Where R is an alkyl group and each of R ¹ and R ² is an alkyl group. The method, use or composition according to any one of claims 1 to 4, wherein the additive (c) is prepared by copolymerizing a vinyl ester monomer and a dialkyl fumarate monomer. The method, use or composition according to any one of claims 1 to 5, wherein R is methyl. 7. The method, use or composition of any of the preceding claims, wherein each R ¹ and R ² is an alkyl group having less than 18 carbon atoms. The method according to any one of claims 1 to 7, wherein component (a) is
(i) quaternary ammonium salt additives;
(ii) the Mannich reaction product between an aldehyde, an amine and an optionally substituted phenol;
(iii) the reaction product of a carboxylic acid-derived acylating agent and an amine;
(iv) the reaction product of a carboxylic acid-derived acylating agent and hydrazine;
(v) a salt formed by reaction of a carboxylic acid and di-n-butylamine or tri-n-butylamine;
(vi) the reaction product of a hydrocarbyl-substituted dicarboxylic acid or anhydride and an amine compound or salt comprising at least one amino triazole group; And
(vii) polyalkylene substituted amines
A method, use or composition selected from.
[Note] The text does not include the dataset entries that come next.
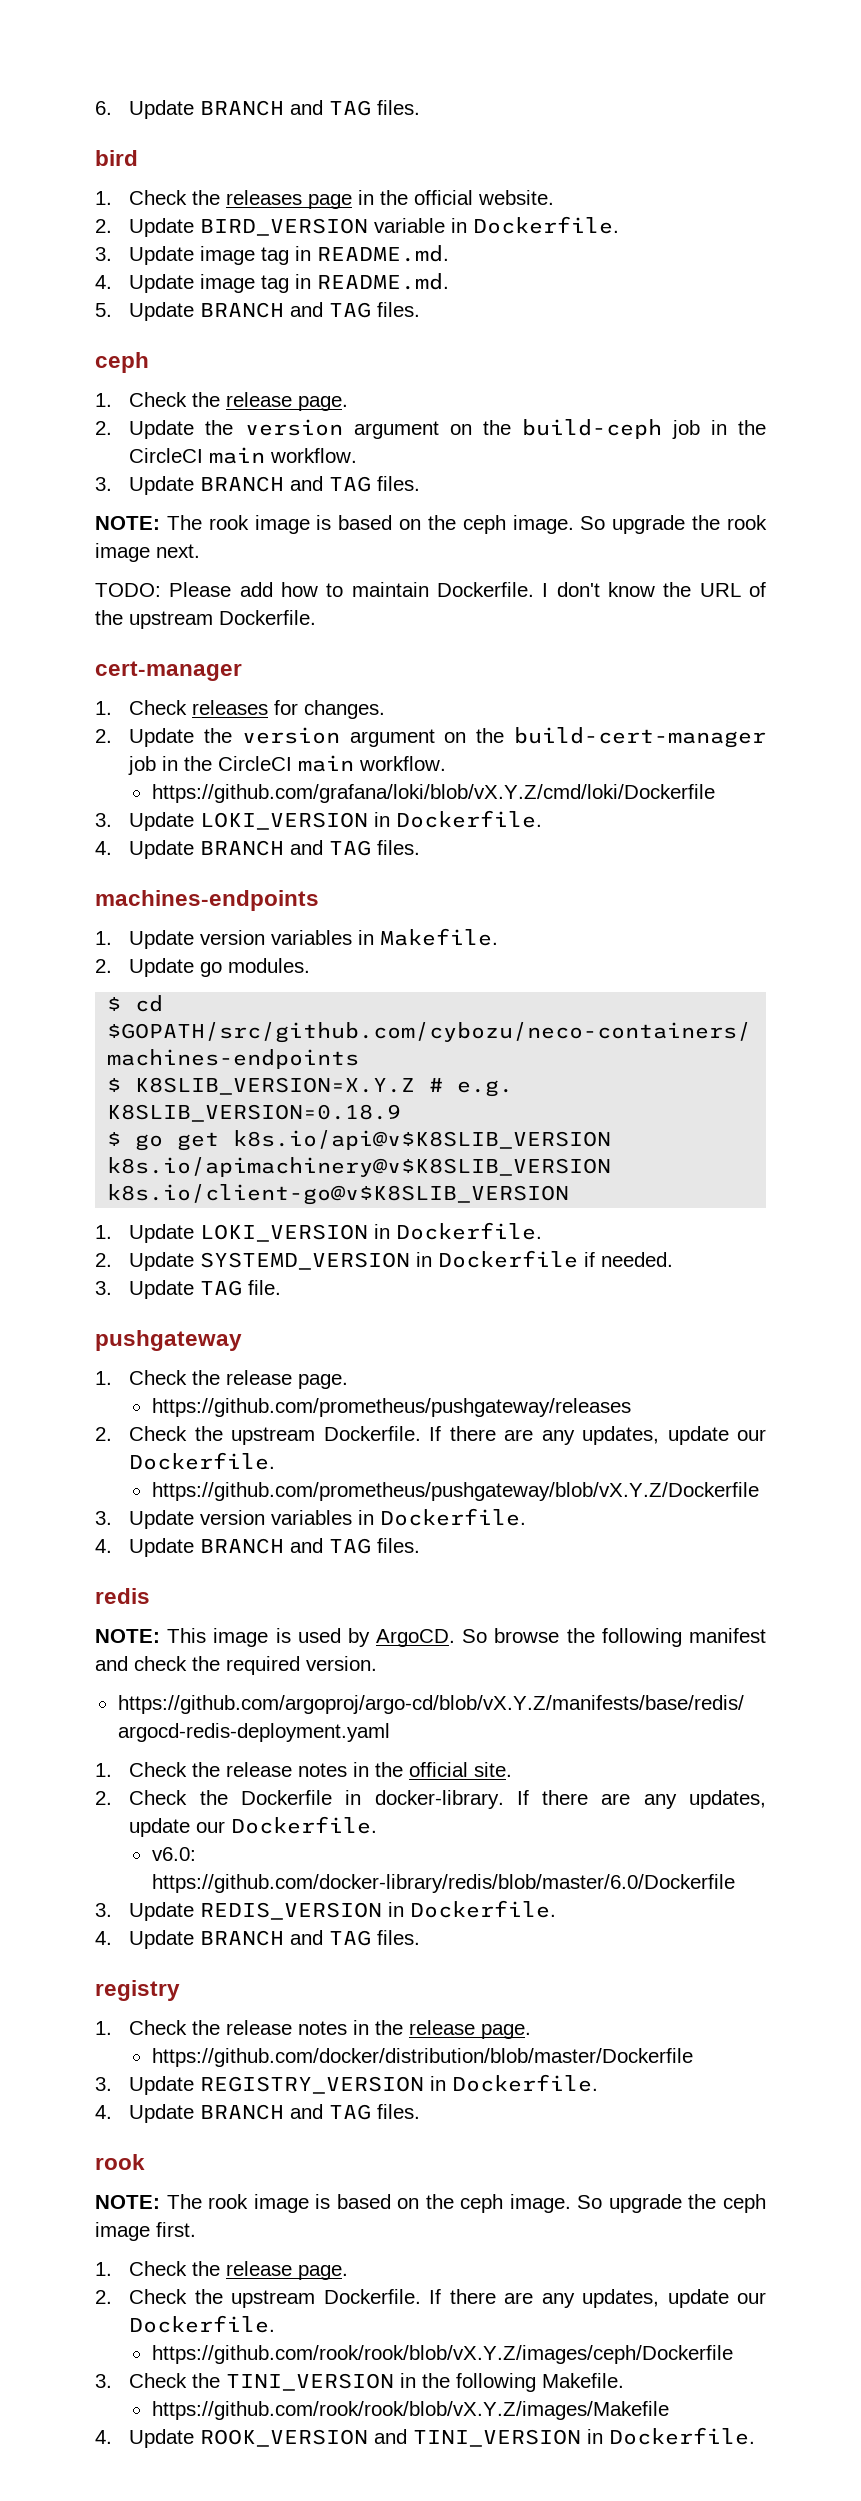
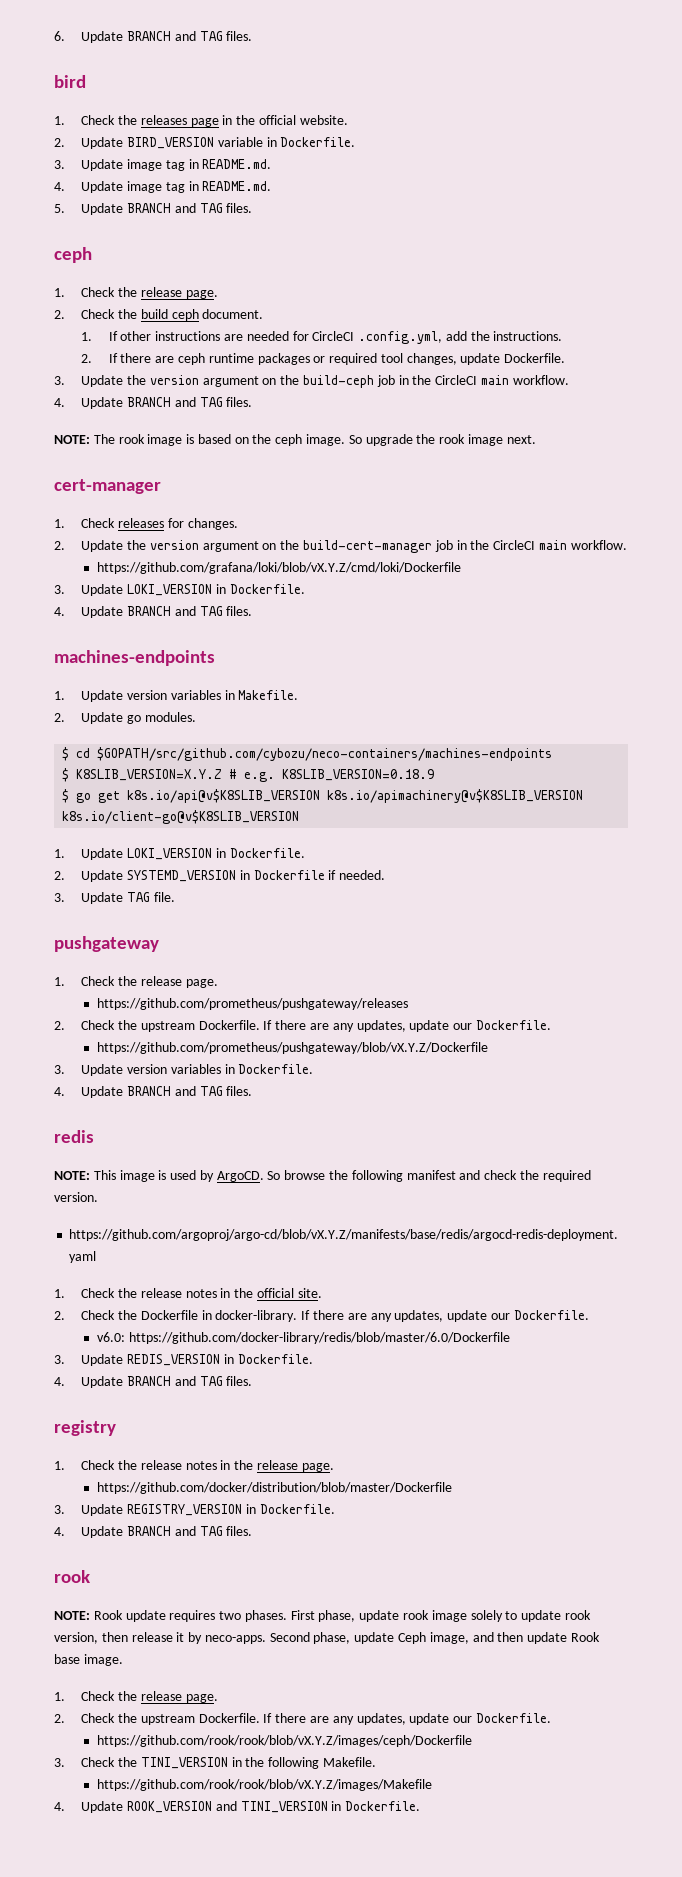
- 2. Update the version argument on the build-ceph job in the CircleCI main workflow.
- 3. Update BRANCH and TAG files.
+ 2. Check the build ceph document.
+ 1. If other instructions are needed for CircleCI .config.yml, add the instructions.
+ 2. If there are ceph runtime packages or required tool changes, update Dockerfile.
+ 3. Update the version argument on the build-ceph job in the CircleCI main workflow.
+ 4. Update BRANCH and TAG files.
- TODO: Please add how to maintain Dockerfile. I don't know the URL of the upstream Dockerfile.
- NOTE: The rook image is based on the ceph image. So upgrade the ceph image first.
+ NOTE: Rook update requires two phases. First phase, update rook image solely to update rook version, then release it by neco-apps. Second phase, update Ceph image, and then update Rook base image.

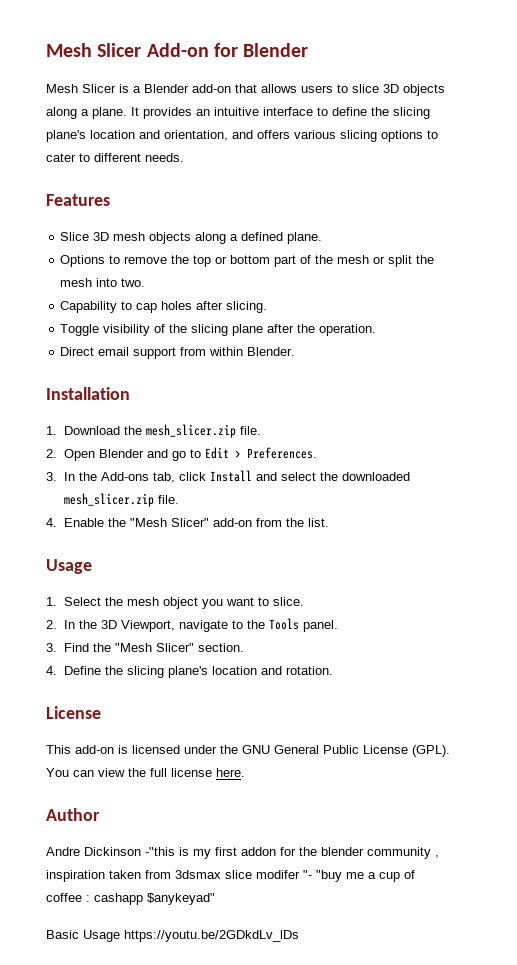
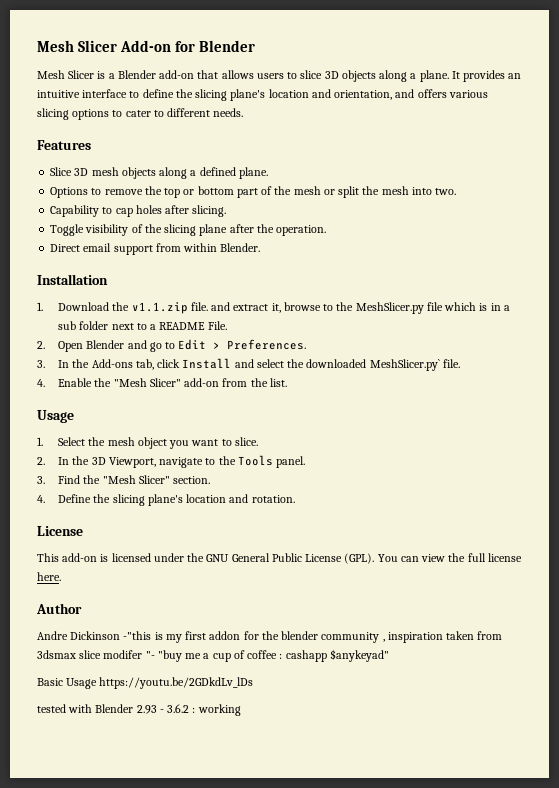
- 1. Download the mesh_slicer.zip file.
+ 1. Download the v1.1.zip file. and extract it, browse to the MeshSlicer.py file which is in a sub folder next to a README File.
- 3. In the Add-ons tab, click Install and select the downloaded mesh_slicer.zip file.
+ 3. In the Add-ons tab, click Install and select the downloaded MeshSlicer.py` file.
+ tested with Blender 2.93 - 3.6.2 : working

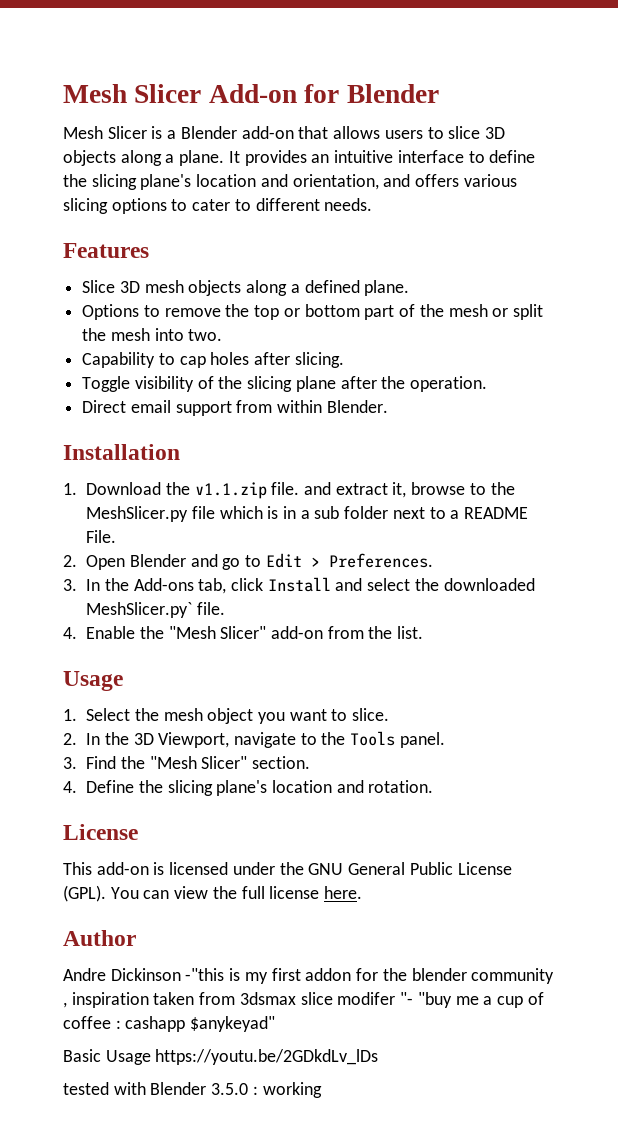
- tested with Blender 2.93 - 3.6.2 : working
+ tested with Blender 3.5.0 : working

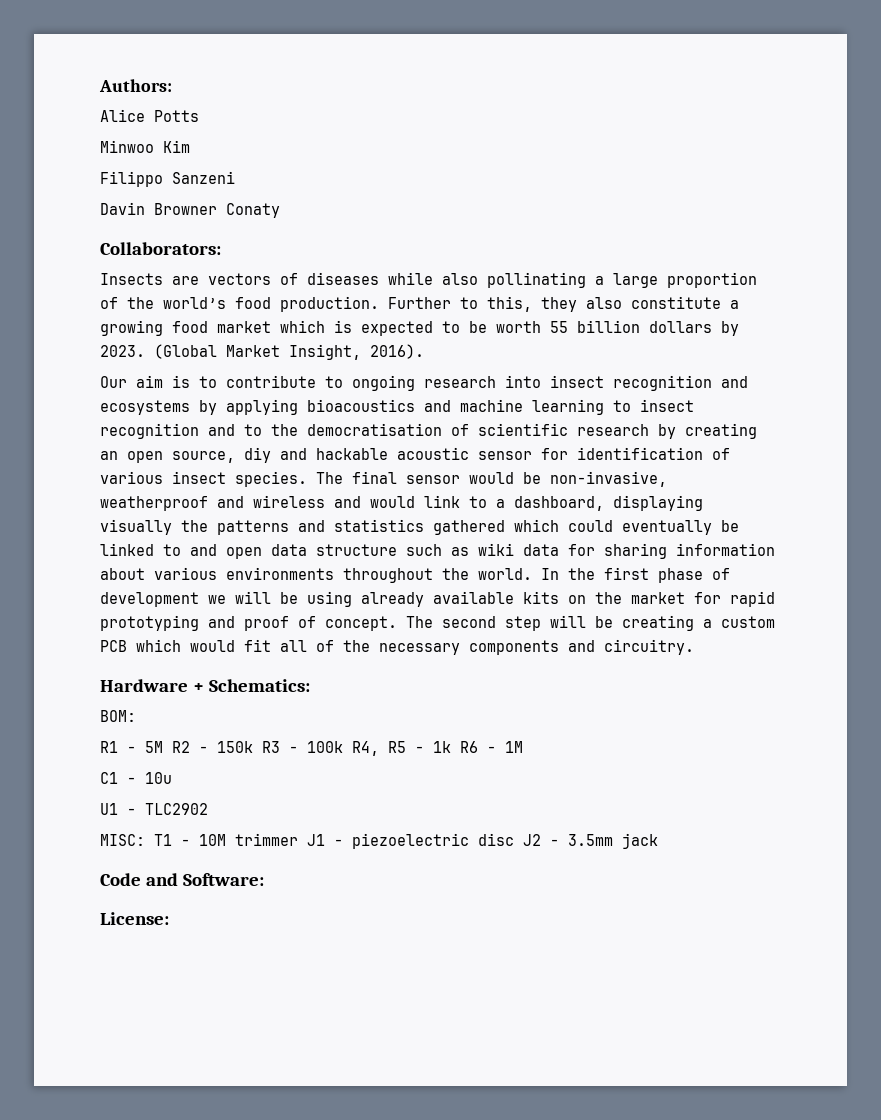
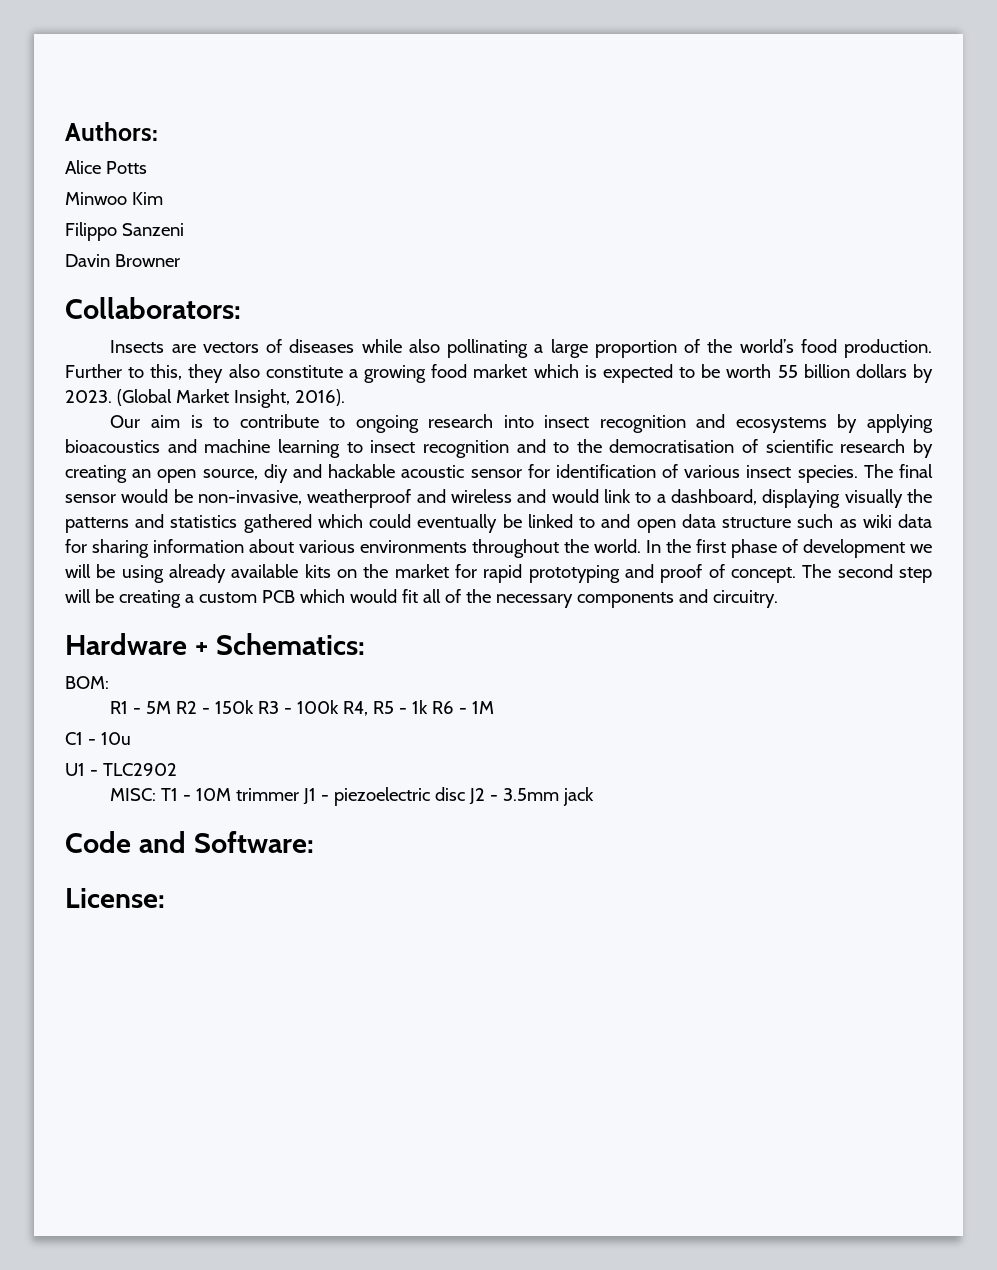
- Davin Browner Conaty
+ Davin Browner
The method according to any one of claims 1 to 8, wherein component (a) is
(i) quaternary ammonium salt additives;
(ii) the Mannich reaction product between an aldehyde, an amine and an optionally substituted phenol; And
(iii) Reaction product of carboxylic acid-derived acylating agent and amine
A method, use or composition selected from. The method according to any one of claims 1 to 9, wherein component (a) is
-A quaternary ammonium salt additive formed by reacting methyl salicylate or dimethyl oxalate with the reaction product of polyisobutylene-substituted succinic anhydride and dimethylaminopropylamine having a PIB number average molecular weight of 700 to 1300;
-Mannich reaction product of dodecylphenol, formaldehyde, and ethylene diamine or tetraethylpentamine; And
-Reaction product of polyisobutenyl substituted succinic acid/anhydride with PIB molecular weight (Mn) of 500 to 1300 and polyethylene polyamine having 1 to 9 amino groups and 1 to 8 ethylene groups
A method, use or composition selected from one or more of. The method according to any one of claims 1 to 10, wherein component (b) comprises at least one wax anti-settling additive (x) and at least one intermediate distillate flow improver (y), Use or composition. The method according to any one of claims 1 to 11, wherein component (b) is the (I) segment -NR ³ R ⁴ , wherein R ³ represents a group containing 4 to 44 carbon atoms, and R ⁴ is A method comprising a wax anti-settling additive (x) which is a reaction product of a compound containing a hydrogen atom or a group R ³ ) and (II) a carboxylic acid having 1 to 4 carboxylic acid groups or a reactive equivalent thereof. , Uses or compositions. The wax anti-settling additive (x) according to any one of claims 1 to 12, wherein component (b) is a reaction product of di(hydrogenated) tallow amine (I) and phthalic acid or acid anhydride (II) thereof. A method, use or composition comprising a. 14. The method, use or composition according to any one of claims 1 to 13, wherein component (b) comprises an intermediate distillate flow improver (y) which is a copolymer of ethylene and olefinically unsaturated compounds. The intermediate distillate flow improver (y) according to any one of claims 1 to 14, wherein component (b) contains 1 to 23 mol% of an olefinically unsaturated compound as a comonomer in addition to ethylene. Method, use or composition. (A) a nitrogen-containing dispersant and (b) (x) a wax anti-settling additive in the intermediate distillate fuel composition; (y) units of formula (A) and formula (B) for improving the antagonistic interaction between at least one low temperature property enhancer selected from intermediate distillate flow improvers and mixtures thereof, which are not fumarate vinyl ester copolymers. Use of additive (c), which is a copolymer comprising units of ):

Where R is an alkyl group, and each of R ¹ and R ² is an alkyl group.